I am working on an app where i need to identify text from an image and what could be the better way than using Tesseract. As Tesseract is an open source and widely accepted. I have used Tesseract in my app. So, i am getting images from user and then applying 2-3 operations on image to improve chances of getting result but i am not getting expected result.
Java Code ->
final Bitmap tessBitmap = Bitmap.createBitmap(image.getWidth(), image.getHeight(), Bitmap.Config.ARGB_8888);
Canvas canvas = new Canvas(tessBitmap);
Paint paint = new Paint();
paint.setColor(Color.BLACK);
canvas.drawBitmap(image, 0, 0, paint);
Mat tessMat = new Mat();
Utils.bitmapToMat(tessBitmap, tessMat);
Imgproc.cvtColor(tessMat, tessMat, Imgproc.COLOR_RGB2GRAY);
Imgproc.threshold(tessMat, tessMat, 0, 255, Imgproc.THRESH_BINARY + Imgproc.THRESH_OTSU);
final Bitmap newTessBitmap = Bitmap.createBitmap(tessMat.width(), tessMat.height(), Bitmap.Config.RGB_565);
Utils.matToBitmap(tessMat, newTessBitmap);
final Bitmap finalTessBitmap = Bitmap.createBitmap(newTessBitmap.getWidth(), newTessBitmap.getHeight(), Bitmap.Config.ARGB_8888);
Canvas tessCanvas = new Canvas(finalTessBitmap);
Paint tessPaint = new Paint();
tessPaint.setColor(Color.BLACK);
tessCanvas.drawBitmap(newTessBitmap, 0, 0, tessPaint);
and then passing this bitmap to tesseract to get output but not getting efficient and sometimes i dont even get anything in output.
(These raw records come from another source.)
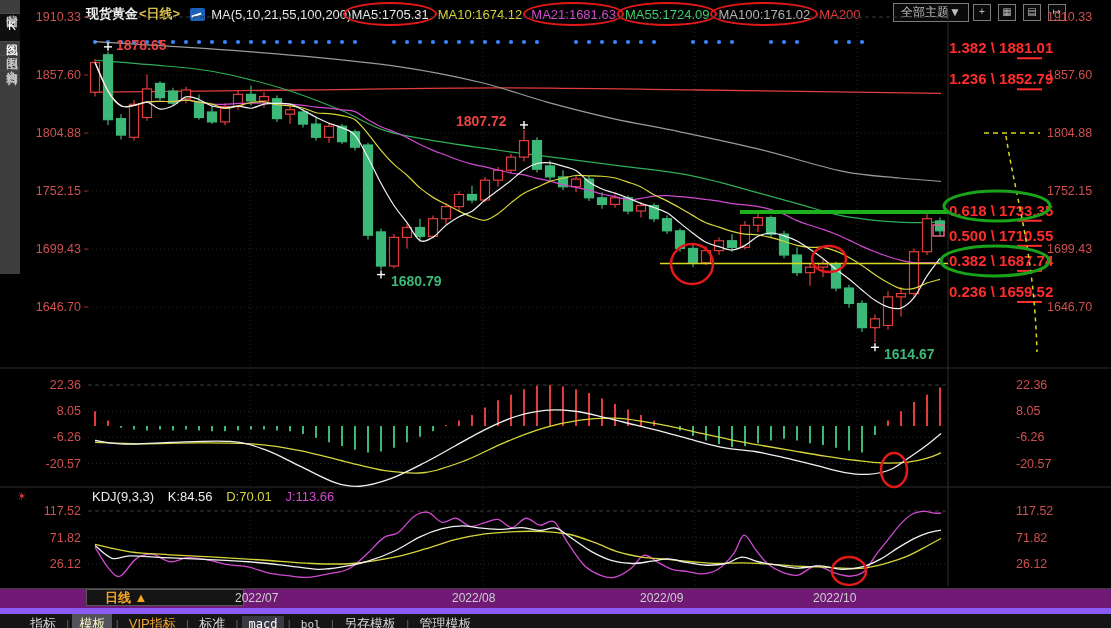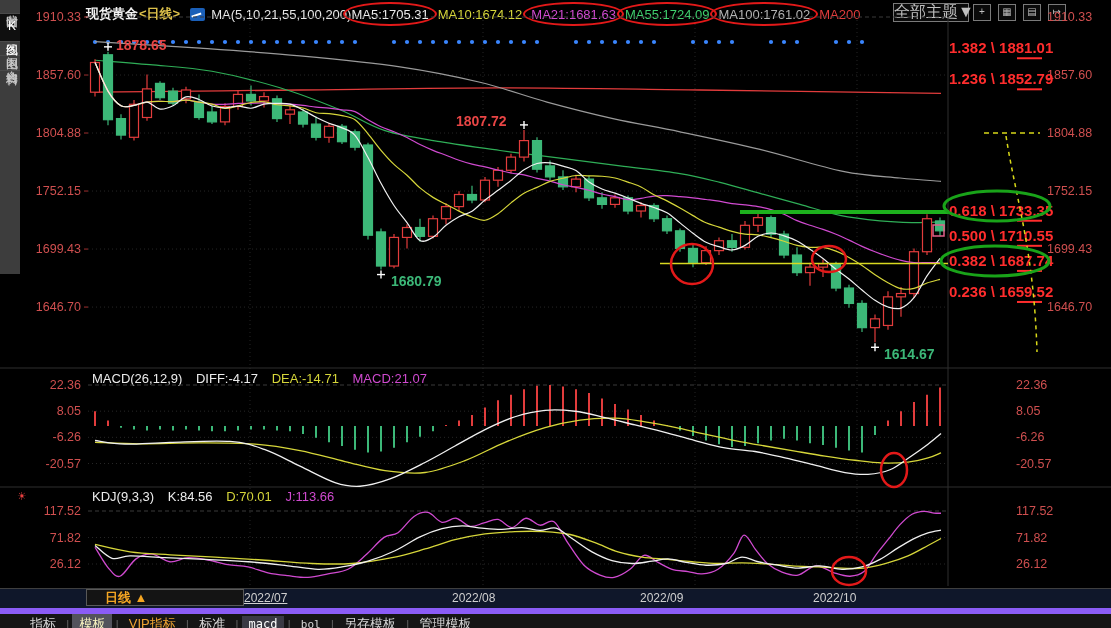"全部主题▼" #theme-btn { font-size: 16px -> 12px }
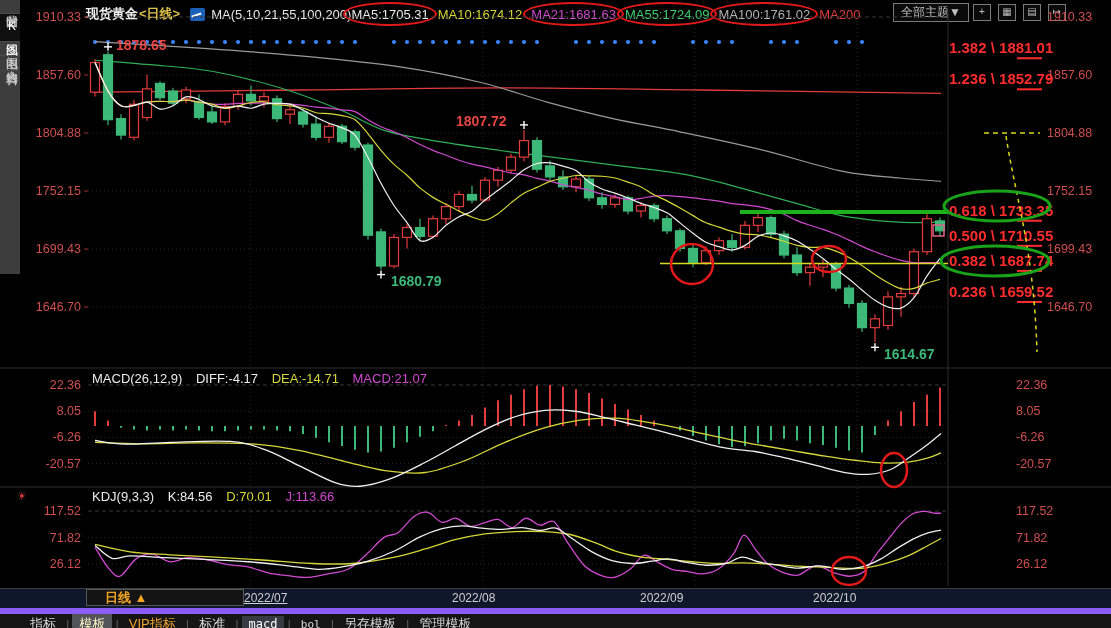"MACD(26,12,9) DIFF:-4.17 DEA:-14.71" div.ind-header { html: <div> <span>MACD(26,12,9)</span> <span>DIFF:-4.17</span> <span>DEA:-14.71</span> <span>MACD:21.07</span> </div> -> none }
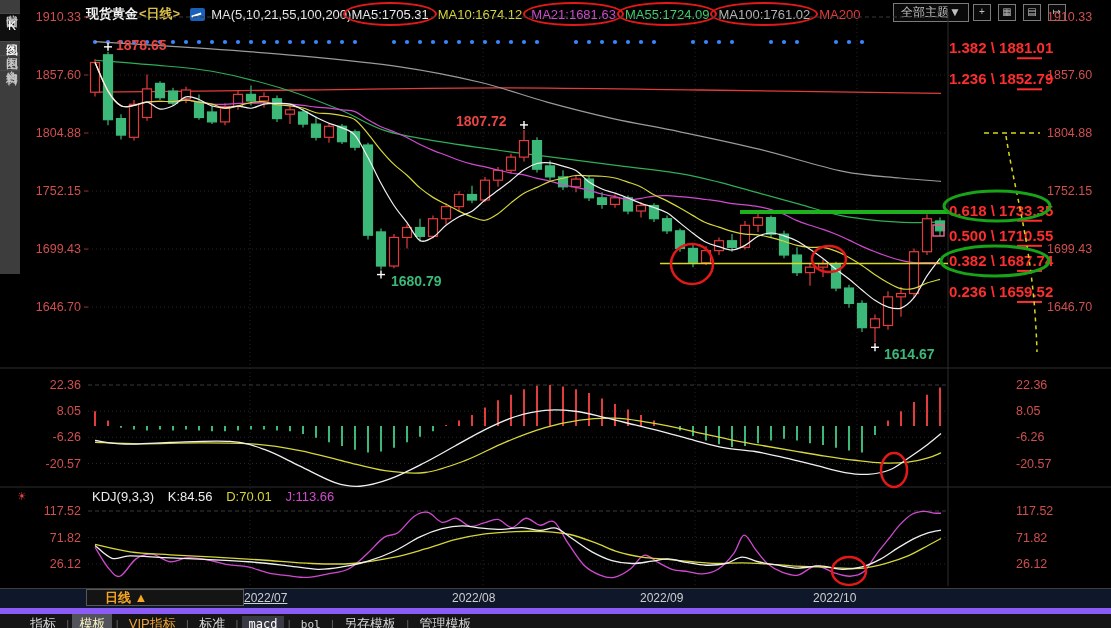"日线 ▲" #xaxis-row { background: #0f172a -> #701a75 }
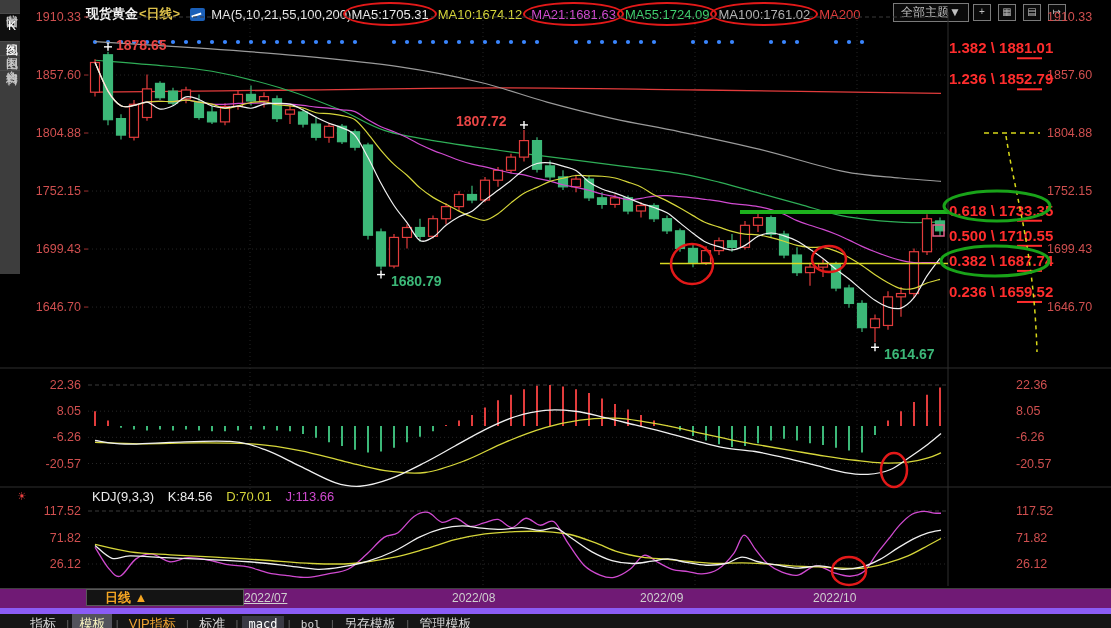"2022/07" span.month-label { left: 244px -> 235px; text-decoration: underline -> none }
I have compared my result with one online website https://www.newocr.com/ .
Which is also using tesseract in back end as it is claiming. i have also tried to contact them via email but coudlnt get anything from them.
mTess = new TessBaseAPI();
tessModelPath = Environment.getExternalStoragePublicDirectory(Environment.DIRECTORY_DOWNLOADS).getAbsolutePath() + "/tesseract/";
mTess.init(tessModelPath, "eng", TessBaseAPI.OEM_TESSERACT_ONLY); mTess.setPageSegMode(TessBaseAPI.PageSegMode.PSM_AUTO);
mTess.setImage(finalTessBitmap);
This is the base Tesseract code. Please help me solve my issue. Thanks...
Given below is the image i get after applying above mentioned operation but when i pass it to tesseract i did not get anything but when passing to newocr.com website it is producing exact text.
Result from newOcr.
This image is for results.
Please suggest me about what to do if you have any idea.
After Digging more and running the same image in python code i have found out that in python pytesseract it works like charm and producing exact output as newocr. But when i run in android it doesnt work that well. so may be the issue is with API of Tesseract. So, now if you know anything still which i can do to improve accuracy. Help me. Thanks in Advance.